Merging two tensorflow Datasets, albeit at a different pace

Question:

I am looking for a way to merge a Dataset with another, but by drawing samples from it only occasionally.

For example, given these two Datasets

ds1 = tf.data.Dataset.range(1, 10).repeat()
ds10 = tf.data.Dataset.range(10, 100, 10).repeat()

I would like to add samples from ds10 to those of ds1 but only for every two samples, so that the result would be

ds = my_merge(ds1, ds10)
list(ds)
# 11, 2, 23, 4, 35, 6, 47...

Is this possible?

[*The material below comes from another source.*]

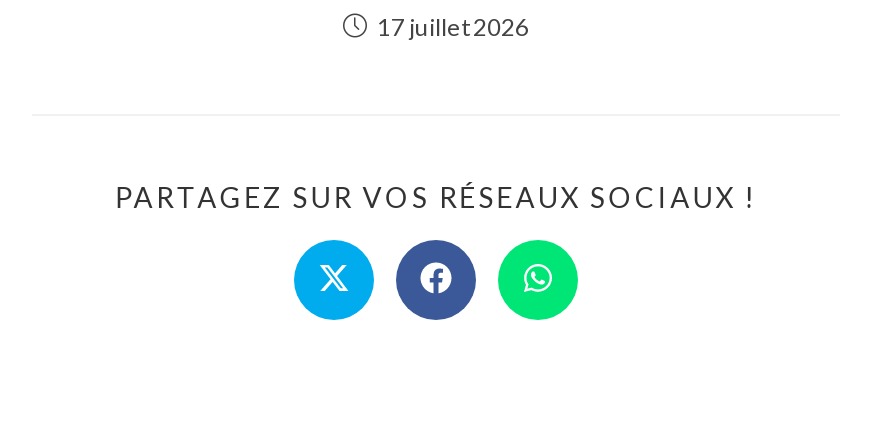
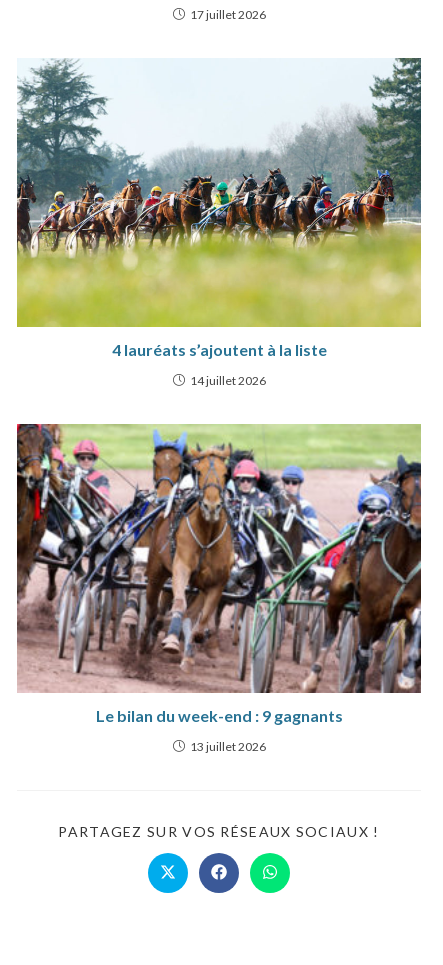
none -> [16,57,422,388] [image] | 4 lauréats s’ajoutent à la liste | 14 juillet 2026
none -> [16,423,422,754] [image] | Le bilan du week-end : 9 gagnants | 13 juillet 2026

I would like to avoid solutions discarding samples from ds10 as this would be inefficient in my case.

EDIT The resulting ds needs to be a Dataset so that further input pipeline operations (e.g. batching) can be applied.

Asked By: user209974

||

Answers:

You can create your own generator:

import tensorflow as tf
from functools import partial

ds1_unrepeated = tf.data.Dataset.range(1, 10)  # because repeat prevents element_spec
ds1_spec = ds1_unrepeated.element_spec
ds1 = ds1_unrepeated.repeat()
ds10 = tf.data.Dataset.range(10, 100, 10).repeat()

def my_merge(iter1,iter2):
    sliced_iter2 = iter(iter2)
    sliced_iter1 = iter(iter1)
    while True:
        yield next(sliced_iter1)+next(sliced_iter2)
        yield next(sliced_iter1)


ds = tf.data.Dataset.from_generator(partial(my_merge,ds1,ds10),output_signature=ds1_spec)
for element in ds:
    print(element)
tf.Tensor(11, shape=(), dtype=int64)
tf.Tensor(2, shape=(), dtype=int64)
tf.Tensor(23, shape=(), dtype=int64)
tf.Tensor(4, shape=(), dtype=int64)
tf.Tensor(35, shape=(), dtype=int64)
tf.Tensor(6, shape=(), dtype=int64)
tf.Tensor(47, shape=(), dtype=int64)

Edit: I have updated it to be a dataset, but I think the answer at the top is more efficient, this answer is only if the answer should be as lazily evaluated as possible, with little knowledge about the inputs, ie: the merging can be arbitrarily complex.

Answered By: Ahmed AEK

Modify ds10 dataset based on skip parameter

skip = 2

pattern = np.concatenate(([0], np.ones((skip-1)))).astype(np.int64)
choice_dataset = tf.data.Dataset.from_tensor_slices((pattern)).repeat()

zeros = tf.data.Dataset.range(0,1).repeat()
ds10 = tf.data.Dataset.choose_from_datasets([ds10, zeros], choice_dataset)

#[10, 0, 20, 0, 30, 0, 40, 0, 50]

Zip and add both dataset values

ds = tf.data.Dataset.zip((ds1,ds10))
ds = ds.map(lambda x,y:x+y)

#[11, 2, 23, 4, 35, 6, 47, 8, 59]

Checking the performance,

def time_ds():
  for element in ds.take(1000):
    pass
def time_ds1():
  for element in ds1.take(1000):
    pass
%timeit time_ds() 29.3 ms ± 133 µs 
%timeit time_ds1() 23.5 ms ± 94.7 µs per loop
Answered By: V.M